** Given data follows **

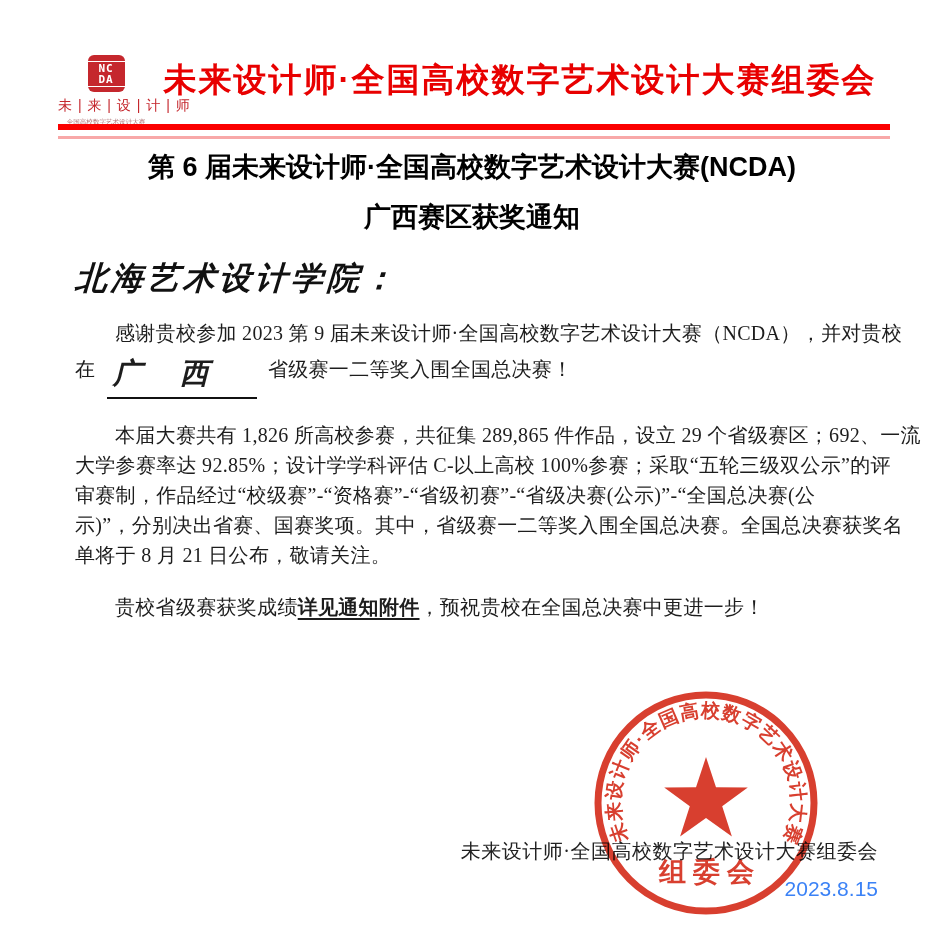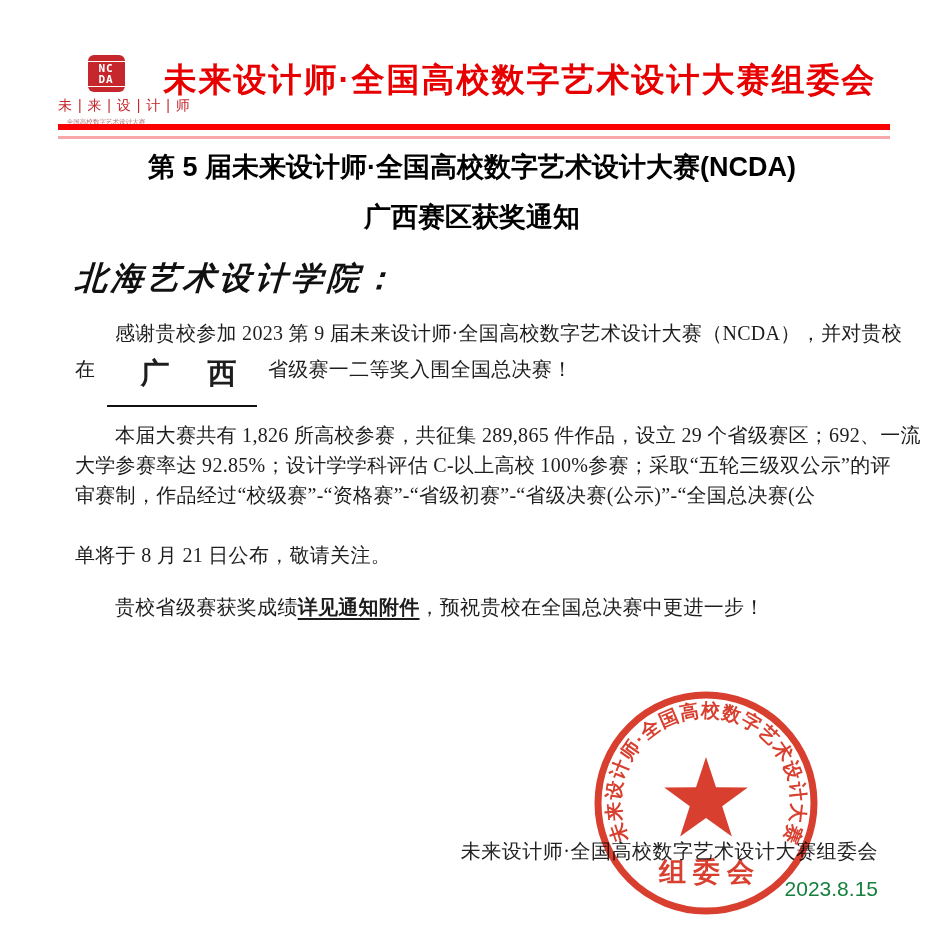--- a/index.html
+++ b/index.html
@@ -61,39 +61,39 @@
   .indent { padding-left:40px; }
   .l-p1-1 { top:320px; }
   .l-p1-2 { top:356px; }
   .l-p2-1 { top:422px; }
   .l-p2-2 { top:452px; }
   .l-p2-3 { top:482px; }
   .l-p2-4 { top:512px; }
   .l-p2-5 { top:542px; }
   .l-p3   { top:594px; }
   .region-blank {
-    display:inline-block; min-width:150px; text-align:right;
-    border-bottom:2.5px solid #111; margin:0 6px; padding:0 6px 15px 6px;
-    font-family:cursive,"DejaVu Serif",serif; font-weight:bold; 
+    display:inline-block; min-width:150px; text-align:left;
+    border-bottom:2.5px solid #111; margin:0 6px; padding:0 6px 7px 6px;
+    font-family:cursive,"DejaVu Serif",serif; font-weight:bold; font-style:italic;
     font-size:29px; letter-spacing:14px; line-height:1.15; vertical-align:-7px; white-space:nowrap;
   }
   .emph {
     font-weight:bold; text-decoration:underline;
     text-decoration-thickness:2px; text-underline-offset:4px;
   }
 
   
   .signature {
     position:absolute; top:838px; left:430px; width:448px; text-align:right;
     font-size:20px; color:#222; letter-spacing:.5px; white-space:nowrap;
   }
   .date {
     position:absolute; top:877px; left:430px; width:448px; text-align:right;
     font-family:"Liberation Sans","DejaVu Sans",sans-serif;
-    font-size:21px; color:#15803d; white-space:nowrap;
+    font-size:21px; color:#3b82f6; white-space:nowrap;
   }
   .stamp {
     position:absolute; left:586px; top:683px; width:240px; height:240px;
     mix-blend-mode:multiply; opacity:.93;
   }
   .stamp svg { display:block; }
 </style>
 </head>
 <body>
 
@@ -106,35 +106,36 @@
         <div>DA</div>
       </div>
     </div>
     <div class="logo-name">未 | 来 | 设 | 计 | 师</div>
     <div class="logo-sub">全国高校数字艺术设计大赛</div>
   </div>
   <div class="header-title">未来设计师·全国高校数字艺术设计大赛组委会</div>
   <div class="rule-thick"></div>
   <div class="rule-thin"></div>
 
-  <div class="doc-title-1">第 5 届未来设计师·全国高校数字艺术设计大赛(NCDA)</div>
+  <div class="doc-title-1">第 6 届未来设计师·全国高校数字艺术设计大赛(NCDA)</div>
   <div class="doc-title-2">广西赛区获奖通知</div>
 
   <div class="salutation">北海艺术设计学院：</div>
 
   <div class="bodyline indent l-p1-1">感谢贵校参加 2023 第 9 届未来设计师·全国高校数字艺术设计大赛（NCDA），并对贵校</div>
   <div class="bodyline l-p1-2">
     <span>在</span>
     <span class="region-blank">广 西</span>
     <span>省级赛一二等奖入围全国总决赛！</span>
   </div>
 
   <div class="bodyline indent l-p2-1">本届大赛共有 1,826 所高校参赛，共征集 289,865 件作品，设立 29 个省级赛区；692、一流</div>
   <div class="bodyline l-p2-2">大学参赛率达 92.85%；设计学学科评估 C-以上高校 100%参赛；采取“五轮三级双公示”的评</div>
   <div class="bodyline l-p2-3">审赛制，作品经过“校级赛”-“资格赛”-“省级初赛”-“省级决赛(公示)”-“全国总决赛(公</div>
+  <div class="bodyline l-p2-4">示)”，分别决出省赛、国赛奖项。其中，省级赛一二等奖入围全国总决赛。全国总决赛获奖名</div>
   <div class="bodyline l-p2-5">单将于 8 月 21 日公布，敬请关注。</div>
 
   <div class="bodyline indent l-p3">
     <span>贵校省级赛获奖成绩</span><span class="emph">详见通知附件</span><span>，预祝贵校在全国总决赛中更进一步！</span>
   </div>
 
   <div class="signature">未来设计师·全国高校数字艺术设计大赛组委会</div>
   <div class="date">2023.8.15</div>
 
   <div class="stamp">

** End of Given data **
** Given data follows **

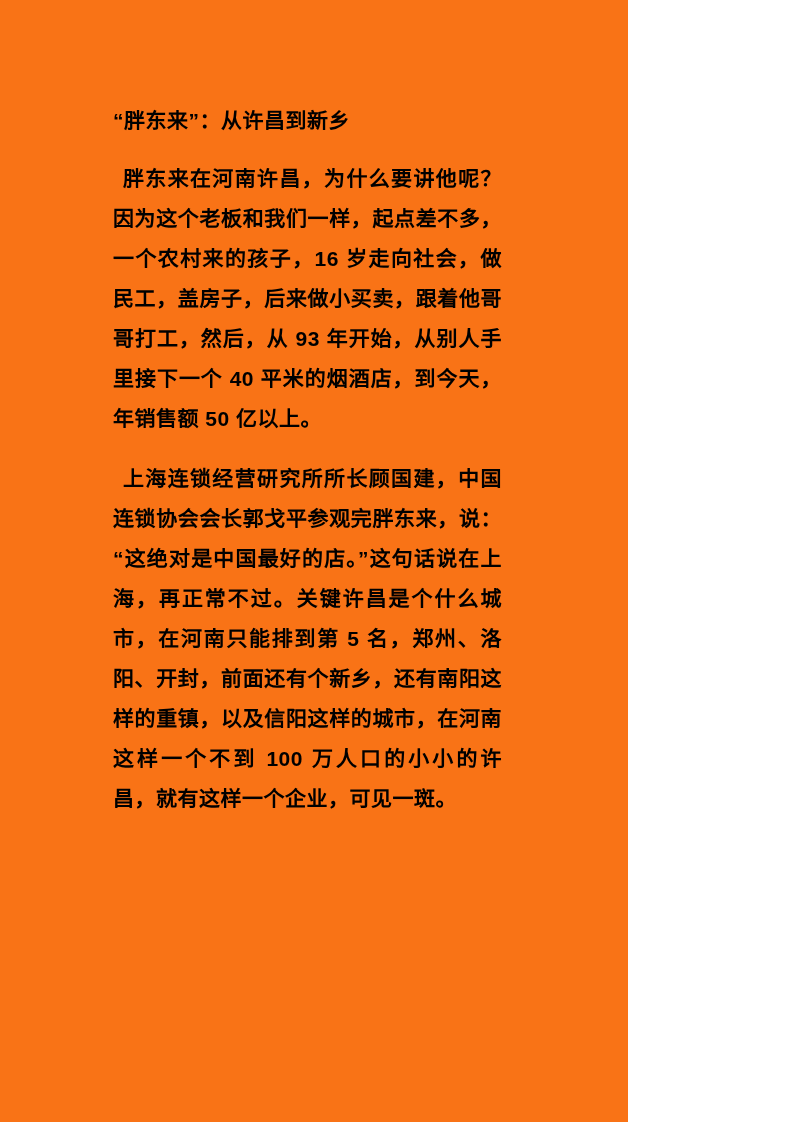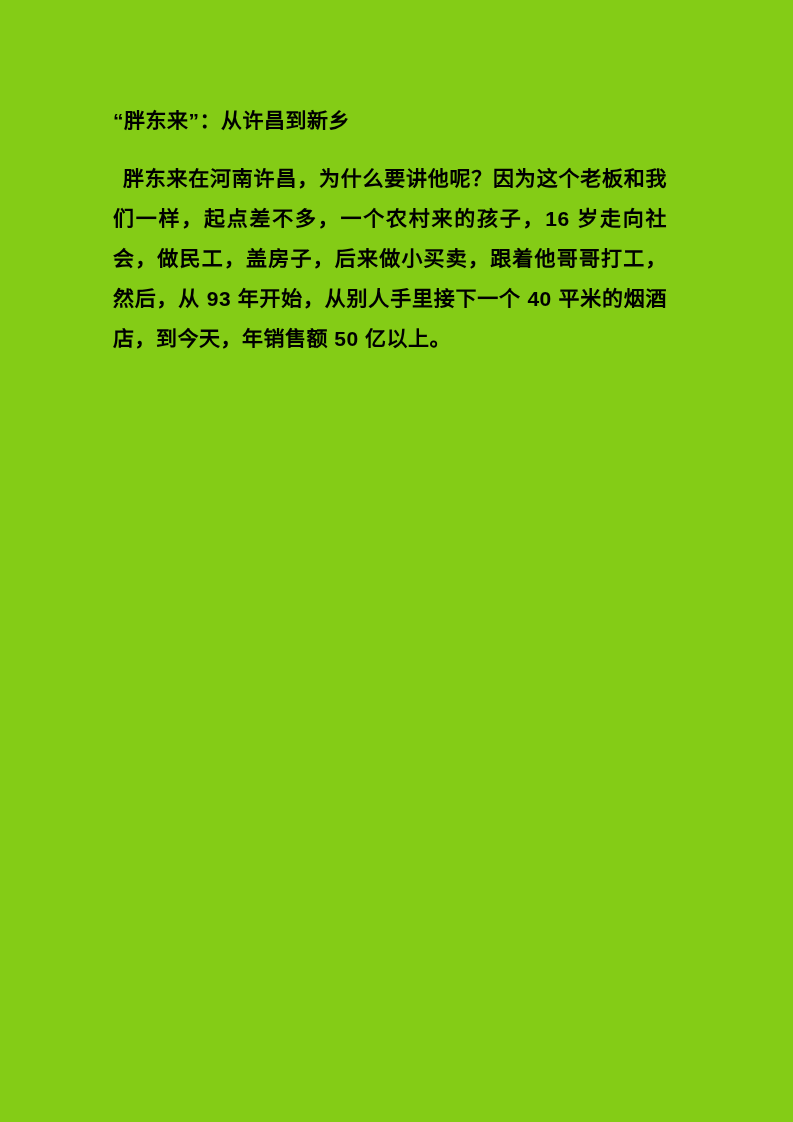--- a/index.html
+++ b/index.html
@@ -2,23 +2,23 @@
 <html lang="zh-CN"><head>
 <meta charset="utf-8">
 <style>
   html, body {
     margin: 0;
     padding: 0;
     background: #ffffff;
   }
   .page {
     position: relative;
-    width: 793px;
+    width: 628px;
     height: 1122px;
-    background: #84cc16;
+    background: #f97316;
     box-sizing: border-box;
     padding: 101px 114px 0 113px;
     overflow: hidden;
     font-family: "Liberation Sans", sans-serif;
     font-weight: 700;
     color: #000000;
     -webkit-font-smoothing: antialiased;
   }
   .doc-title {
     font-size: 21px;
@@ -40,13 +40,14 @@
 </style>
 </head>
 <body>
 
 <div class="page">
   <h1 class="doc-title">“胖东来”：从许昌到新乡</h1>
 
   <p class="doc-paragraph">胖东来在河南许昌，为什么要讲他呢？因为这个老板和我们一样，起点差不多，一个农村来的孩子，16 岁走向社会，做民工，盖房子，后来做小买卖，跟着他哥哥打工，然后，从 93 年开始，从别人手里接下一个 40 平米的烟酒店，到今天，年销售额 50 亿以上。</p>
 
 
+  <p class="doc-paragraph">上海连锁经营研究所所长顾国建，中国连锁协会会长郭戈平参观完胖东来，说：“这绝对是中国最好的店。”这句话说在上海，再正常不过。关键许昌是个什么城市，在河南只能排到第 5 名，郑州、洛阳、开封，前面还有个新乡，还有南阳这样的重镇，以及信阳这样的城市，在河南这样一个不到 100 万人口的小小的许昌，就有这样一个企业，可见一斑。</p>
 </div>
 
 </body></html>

** End of Given data **

** Exercise **
Filter the entries and keep only the lines holding "height".

** Answer below **
     font-size:29px; letter-spacing:14px; line-height:1.15; vertical-align:-7px; white-space:nowrap;
     position:absolute; left:586px; top:683px; width:240px; height:240px;
     height: 1122px;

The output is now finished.